▶ [Material to process]:
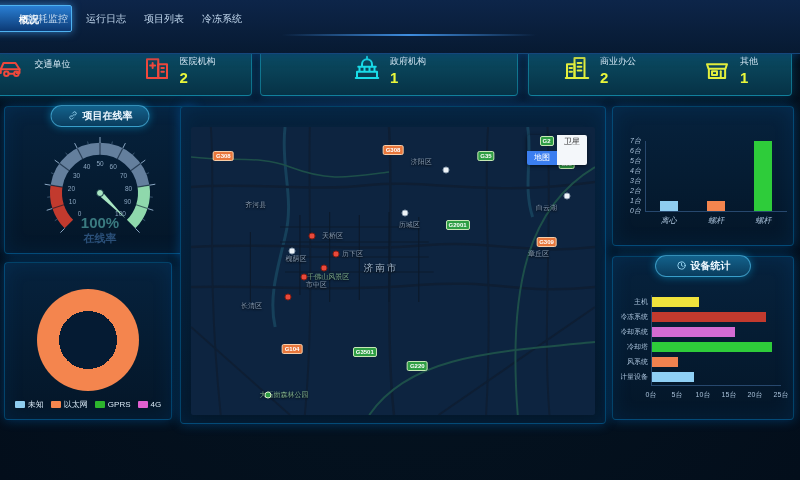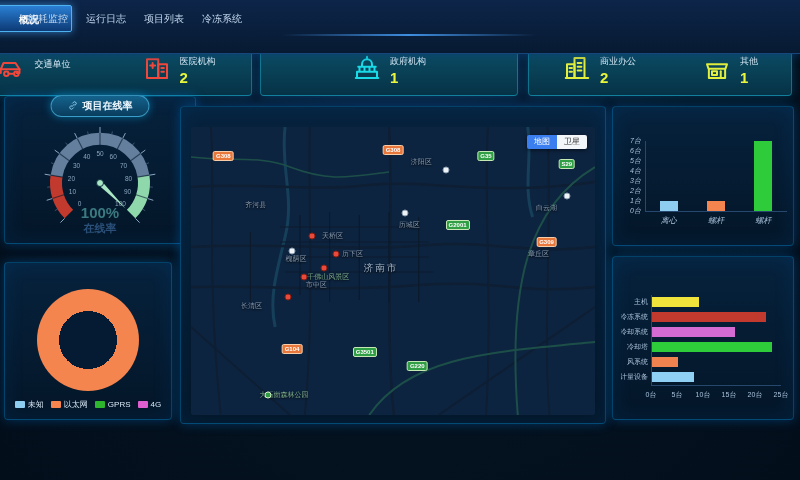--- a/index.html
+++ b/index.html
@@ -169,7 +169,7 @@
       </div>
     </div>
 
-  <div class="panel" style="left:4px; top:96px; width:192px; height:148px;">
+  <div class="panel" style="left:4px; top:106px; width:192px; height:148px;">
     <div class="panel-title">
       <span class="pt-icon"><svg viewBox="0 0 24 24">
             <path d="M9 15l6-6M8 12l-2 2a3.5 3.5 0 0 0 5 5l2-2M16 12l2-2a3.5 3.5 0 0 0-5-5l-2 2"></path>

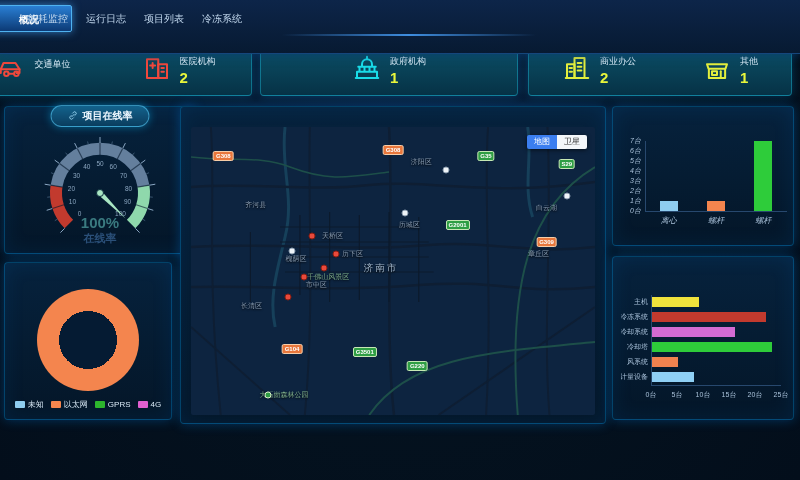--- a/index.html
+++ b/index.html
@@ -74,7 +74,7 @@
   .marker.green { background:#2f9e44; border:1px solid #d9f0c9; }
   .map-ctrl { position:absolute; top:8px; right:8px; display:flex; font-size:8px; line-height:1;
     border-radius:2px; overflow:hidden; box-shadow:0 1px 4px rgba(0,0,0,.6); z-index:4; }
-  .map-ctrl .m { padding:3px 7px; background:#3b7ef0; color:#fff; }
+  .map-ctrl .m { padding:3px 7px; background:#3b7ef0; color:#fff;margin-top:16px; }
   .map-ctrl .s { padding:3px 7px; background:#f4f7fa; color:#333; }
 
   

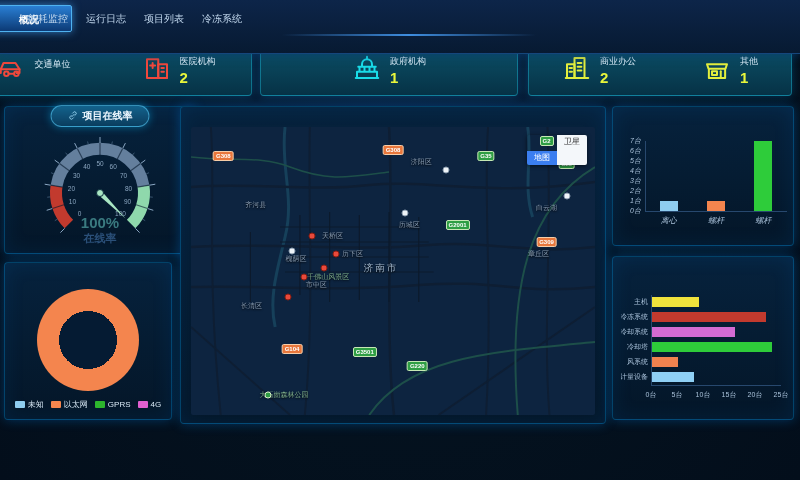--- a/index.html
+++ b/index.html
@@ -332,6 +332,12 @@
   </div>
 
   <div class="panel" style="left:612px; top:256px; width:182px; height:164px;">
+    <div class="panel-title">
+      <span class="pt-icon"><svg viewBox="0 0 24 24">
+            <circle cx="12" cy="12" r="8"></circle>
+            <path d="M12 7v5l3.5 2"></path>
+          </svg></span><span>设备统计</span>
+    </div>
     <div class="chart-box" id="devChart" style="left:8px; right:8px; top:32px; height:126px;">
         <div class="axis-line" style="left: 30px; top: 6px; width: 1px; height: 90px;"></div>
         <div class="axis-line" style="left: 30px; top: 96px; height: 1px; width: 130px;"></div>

▶ [Description of the task]:
Exclude the pictures from the copy. Retype exactly the lines running from the one containing "display:flex; font-size:8px; line-height:1;" through the last line of the listing.

▶ [Result for this task]:
   .map-ctrl { position:absolute; top:8px; right:8px; display:flex; font-size:8px; line-height:1;
     border-radius:2px; overflow:hidden; box-shadow:0 1px 4px rgba(0,0,0,.6); z-index:4; }
-  .map-ctrl .m { padding:3px 7px; background:#3b7ef0; color:#fff; }
+  .map-ctrl .m { padding:3px 7px; background:#3b7ef0; color:#fff;margin-top:16px; }
   .map-ctrl .s { padding:3px 7px; background:#f4f7fa; color:#333; }
 
   

--- a/index.html
+++ b/index.html
@@ -332,6 +332,12 @@
   </div>
 
   <div class="panel" style="left:612px; top:256px; width:182px; height:164px;">
+    <div class="panel-title">
+      <span class="pt-icon"><svg viewBox="0 0 24 24">
+            <circle cx="12" cy="12" r="8"></circle>
+            <path d="M12 7v5l3.5 2"></path>
+          </svg></span><span>设备统计</span>
+    </div>
     <div class="chart-box" id="devChart" style="left:8px; right:8px; top:32px; height:126px;">
         <div class="axis-line" style="left: 30px; top: 6px; width: 1px; height: 90px;"></div>
         <div class="axis-line" style="left: 30px; top: 96px; height: 1px; width: 130px;"></div>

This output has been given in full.